▶ REQUIRED ACTION
What the task requires is an exact printout of the listing below, pictures excluded.

● ● ● ●

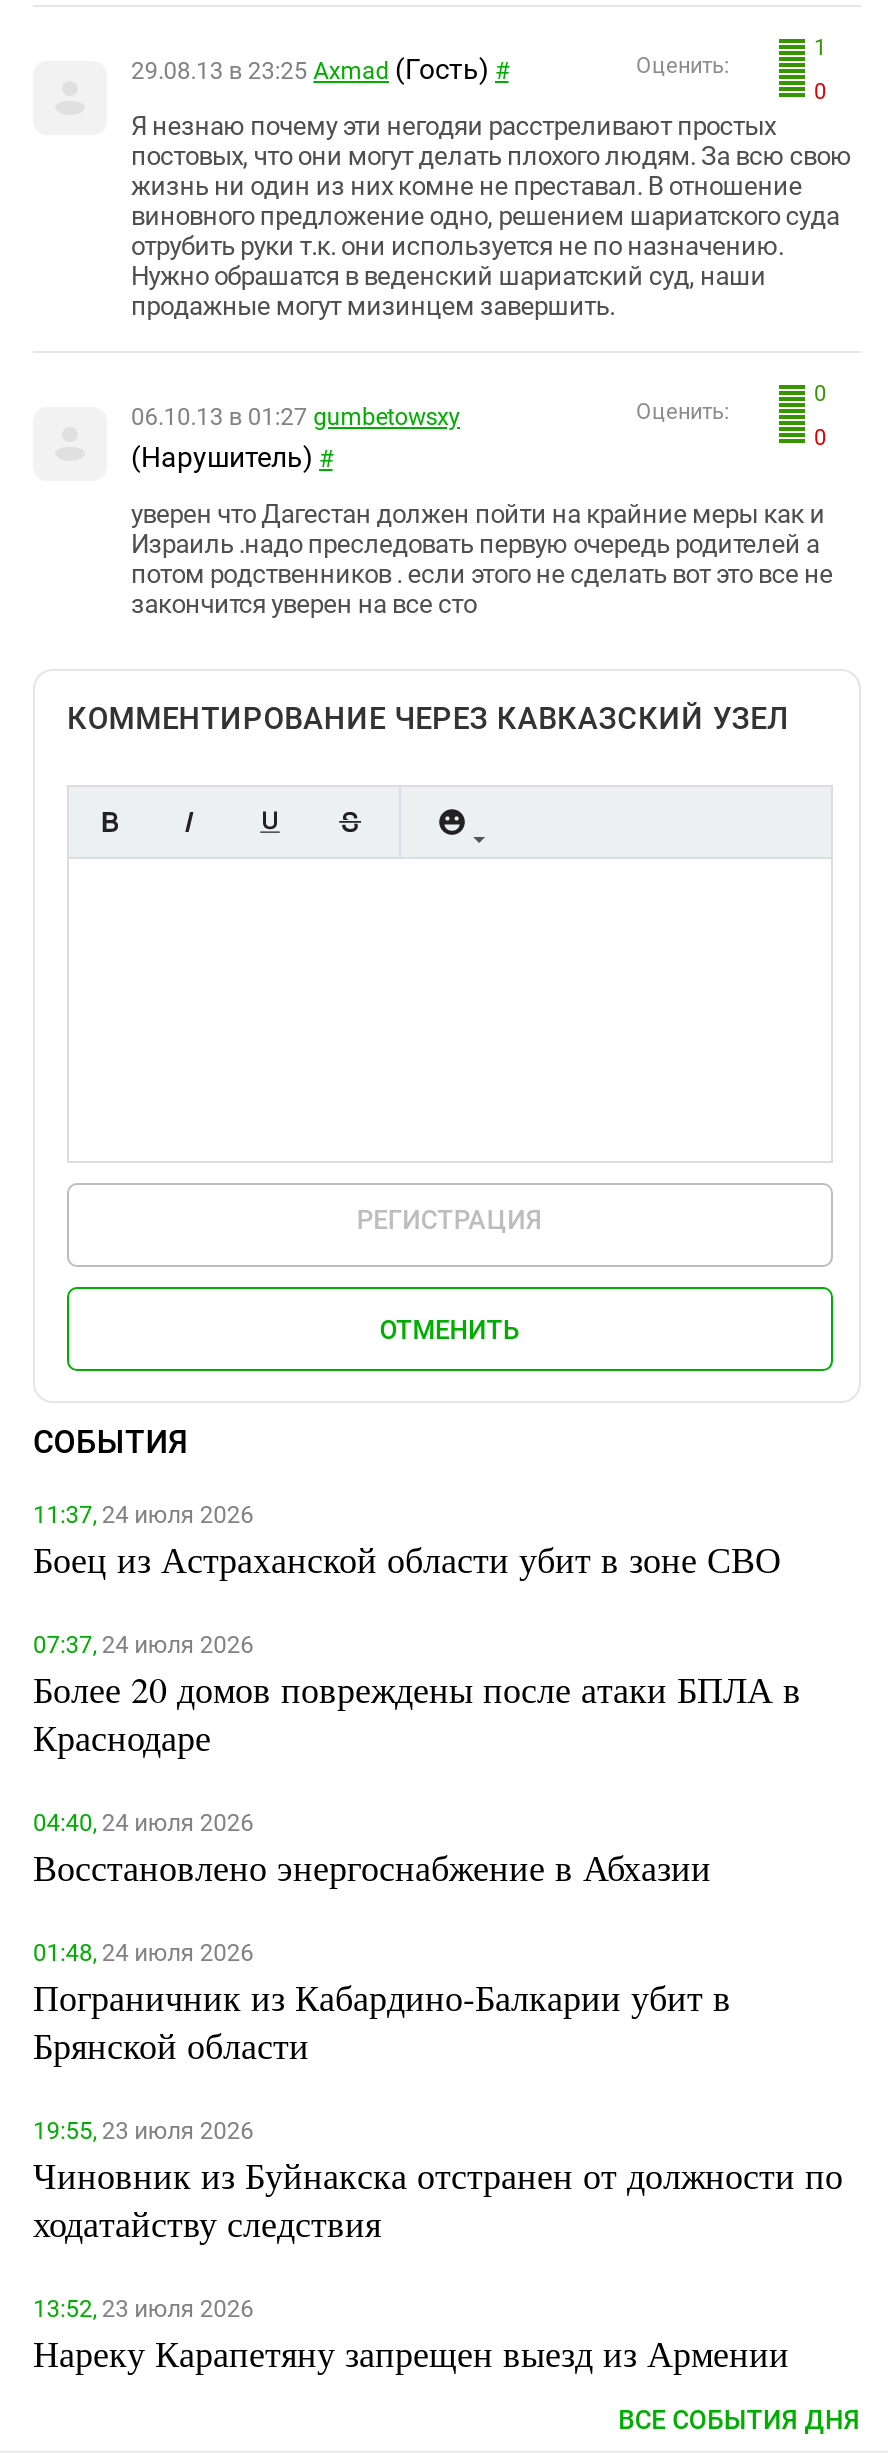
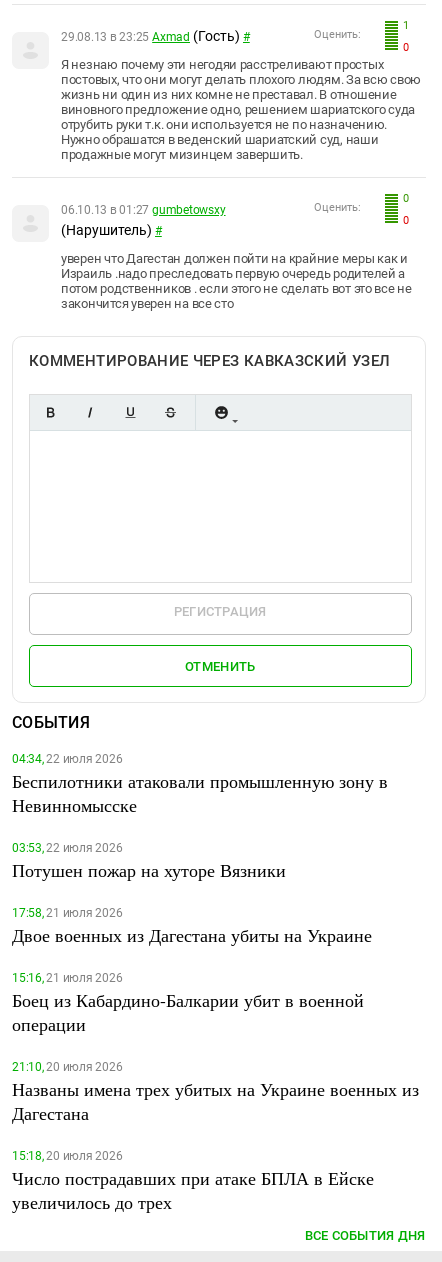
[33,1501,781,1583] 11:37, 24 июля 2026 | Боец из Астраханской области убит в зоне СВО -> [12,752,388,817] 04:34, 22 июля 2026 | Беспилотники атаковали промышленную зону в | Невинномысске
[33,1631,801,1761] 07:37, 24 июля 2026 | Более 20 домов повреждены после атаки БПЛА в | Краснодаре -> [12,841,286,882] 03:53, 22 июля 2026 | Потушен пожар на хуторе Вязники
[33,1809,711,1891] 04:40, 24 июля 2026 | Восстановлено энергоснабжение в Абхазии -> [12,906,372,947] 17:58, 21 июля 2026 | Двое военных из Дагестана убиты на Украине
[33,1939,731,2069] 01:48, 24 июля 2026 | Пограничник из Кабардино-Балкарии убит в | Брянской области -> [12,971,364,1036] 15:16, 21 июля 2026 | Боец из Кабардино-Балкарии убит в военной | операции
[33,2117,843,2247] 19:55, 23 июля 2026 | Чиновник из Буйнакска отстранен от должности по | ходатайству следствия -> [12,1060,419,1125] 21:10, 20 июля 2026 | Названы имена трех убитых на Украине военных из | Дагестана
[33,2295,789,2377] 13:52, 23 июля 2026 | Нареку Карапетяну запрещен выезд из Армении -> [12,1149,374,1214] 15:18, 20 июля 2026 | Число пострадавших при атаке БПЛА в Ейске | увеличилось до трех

● ● ● ●

▶ WORKED SOLUTION
[33,1501,781,1583] 11:37, 24 июля 2026 | Боец из Астраханской области убит в зоне СВО -> [12,752,388,817] 04:34, 22 июля 2026 | Беспилотники атаковали промышленную зону в | Невинномысске
[33,1631,801,1761] 07:37, 24 июля 2026 | Более 20 домов повреждены после атаки БПЛА в | Краснодаре -> [12,841,286,882] 03:53, 22 июля 2026 | Потушен пожар на хуторе Вязники
[33,1809,711,1891] 04:40, 24 июля 2026 | Восстановлено энергоснабжение в Абхазии -> [12,906,372,947] 17:58, 21 июля 2026 | Двое военных из Дагестана убиты на Украине
[33,1939,731,2069] 01:48, 24 июля 2026 | Пограничник из Кабардино-Балкарии убит в | Брянской области -> [12,971,364,1036] 15:16, 21 июля 2026 | Боец из Кабардино-Балкарии убит в военной | операции
[33,2117,843,2247] 19:55, 23 июля 2026 | Чиновник из Буйнакска отстранен от должности по | ходатайству следствия -> [12,1060,419,1125] 21:10, 20 июля 2026 | Названы имена трех убитых на Украине военных из | Дагестана
[33,2295,789,2377] 13:52, 23 июля 2026 | Нареку Карапетяну запрещен выезд из Армении -> [12,1149,374,1214] 15:18, 20 июля 2026 | Число пострадавших при атаке БПЛА в Ейске | увеличилось до трех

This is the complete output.